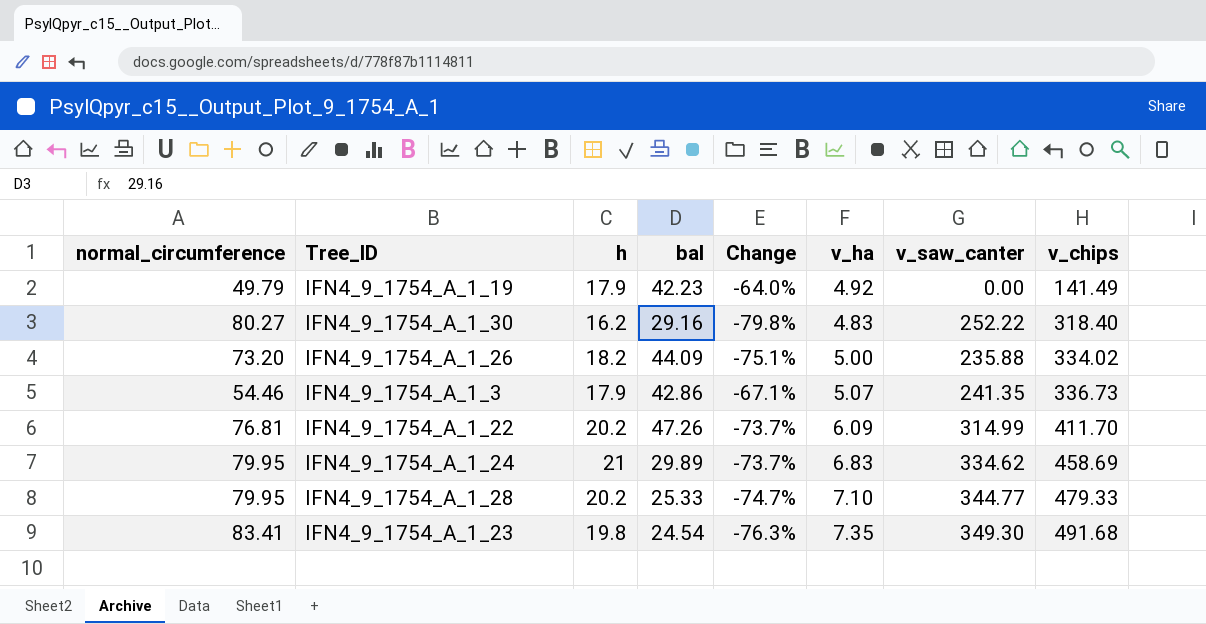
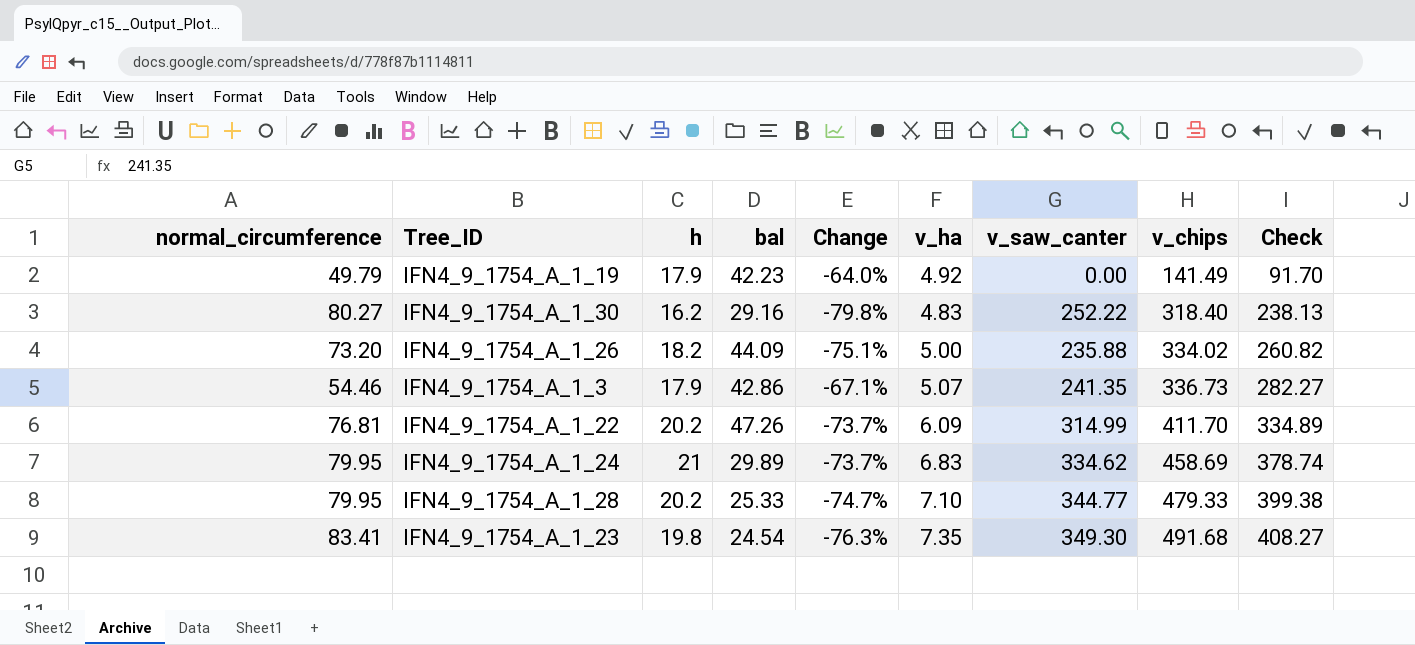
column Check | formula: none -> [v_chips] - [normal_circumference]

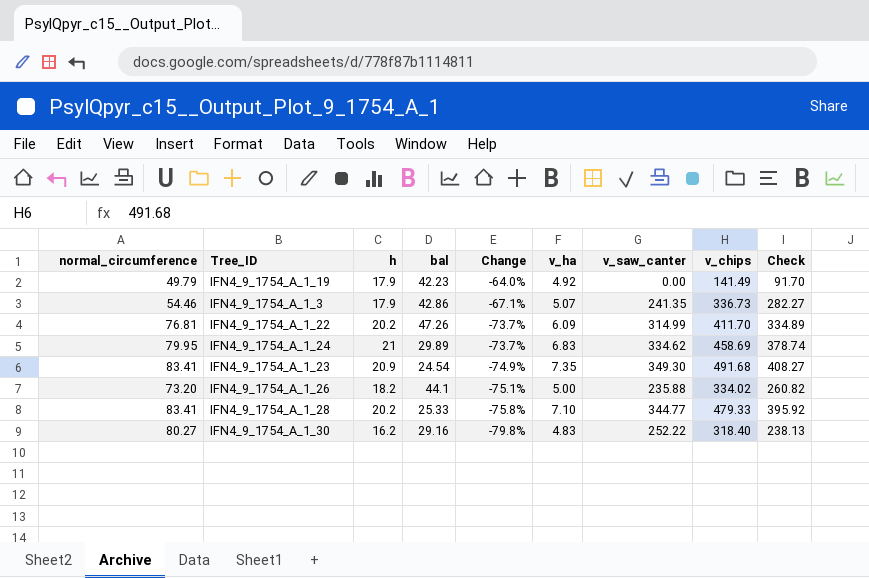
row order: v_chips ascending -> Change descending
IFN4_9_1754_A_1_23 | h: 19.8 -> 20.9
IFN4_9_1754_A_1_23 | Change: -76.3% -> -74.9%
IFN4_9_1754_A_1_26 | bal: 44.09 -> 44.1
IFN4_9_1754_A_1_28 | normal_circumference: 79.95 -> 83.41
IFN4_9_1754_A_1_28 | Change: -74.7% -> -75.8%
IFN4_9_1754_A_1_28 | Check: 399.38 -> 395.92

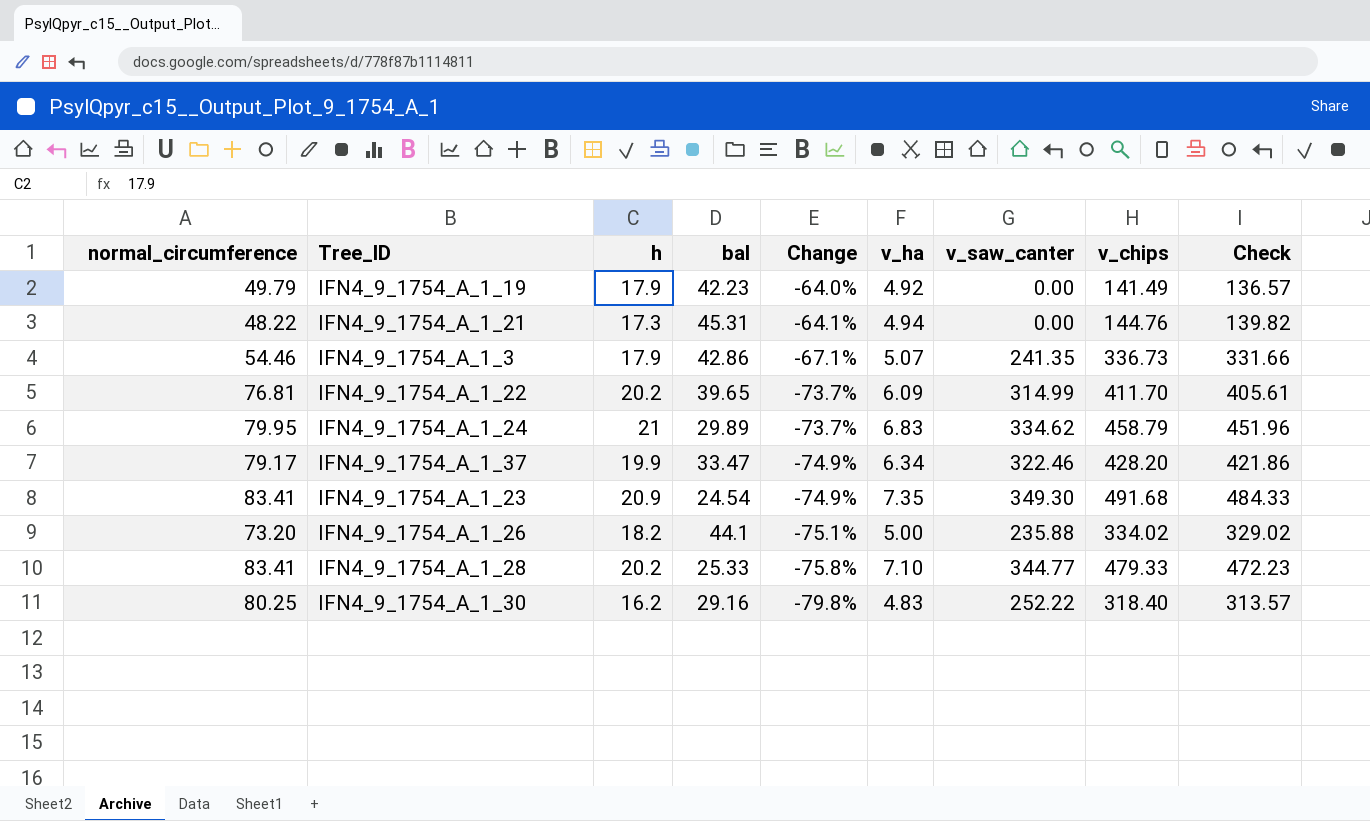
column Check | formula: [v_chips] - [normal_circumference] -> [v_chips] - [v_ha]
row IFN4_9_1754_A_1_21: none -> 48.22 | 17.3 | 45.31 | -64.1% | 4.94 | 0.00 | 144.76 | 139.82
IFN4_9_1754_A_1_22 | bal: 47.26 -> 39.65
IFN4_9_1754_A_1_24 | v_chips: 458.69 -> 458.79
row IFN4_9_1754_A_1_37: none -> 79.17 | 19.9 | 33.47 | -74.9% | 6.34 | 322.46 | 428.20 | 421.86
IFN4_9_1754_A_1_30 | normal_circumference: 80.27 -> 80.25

---

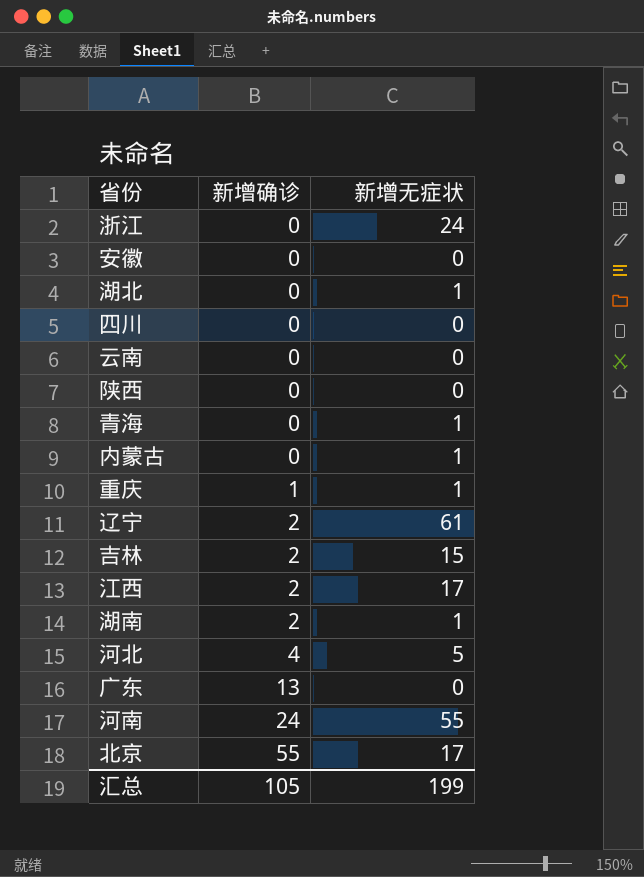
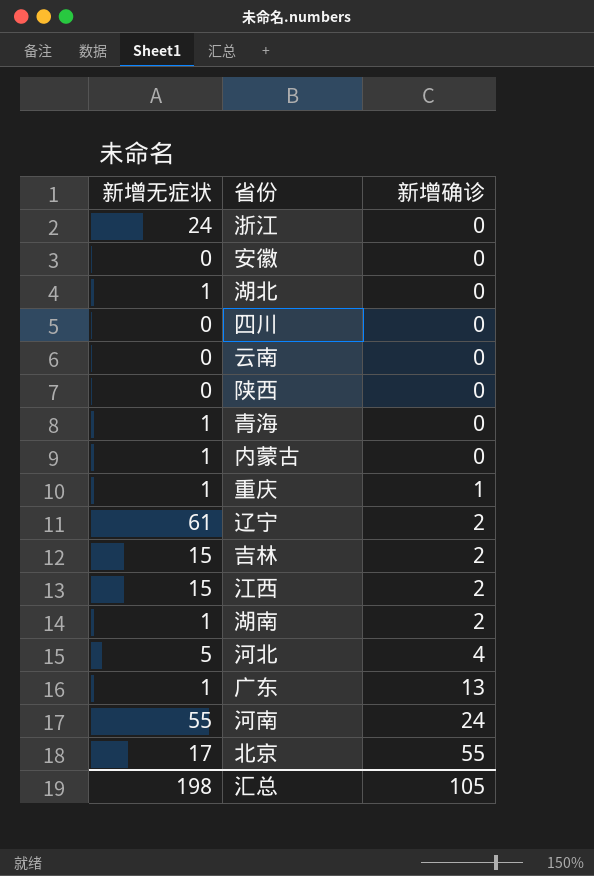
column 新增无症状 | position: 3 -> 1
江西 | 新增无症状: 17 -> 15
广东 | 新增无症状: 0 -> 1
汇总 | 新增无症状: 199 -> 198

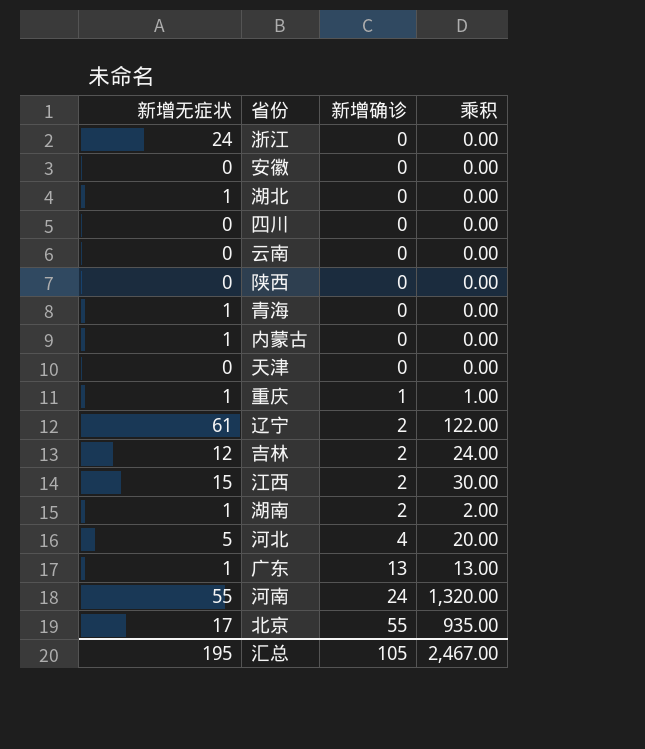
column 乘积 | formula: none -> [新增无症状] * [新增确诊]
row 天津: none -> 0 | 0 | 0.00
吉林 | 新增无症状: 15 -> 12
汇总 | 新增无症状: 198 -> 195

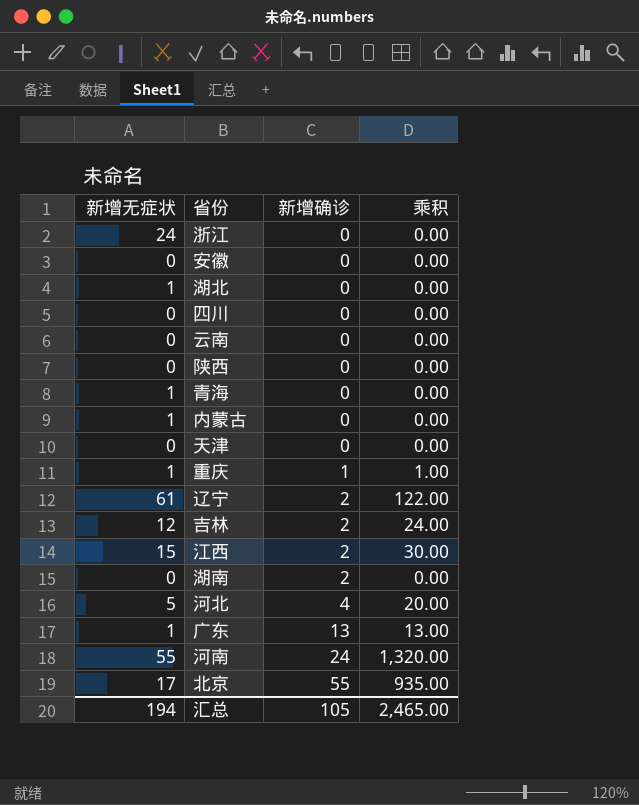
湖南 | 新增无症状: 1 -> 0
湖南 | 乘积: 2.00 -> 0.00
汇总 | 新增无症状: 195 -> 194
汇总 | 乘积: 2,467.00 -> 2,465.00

■ The task ■
Which lines hold the word "formula"? Copy each of them from the records.

■ Reply ■
column Check | formula: none -> [v_chips] - [normal_circumference]
column Check | formula: [v_chips] - [normal_circumference] -> [v_chips] - [v_ha]
column 乘积 | formula: none -> [新增无症状] * [新增确诊]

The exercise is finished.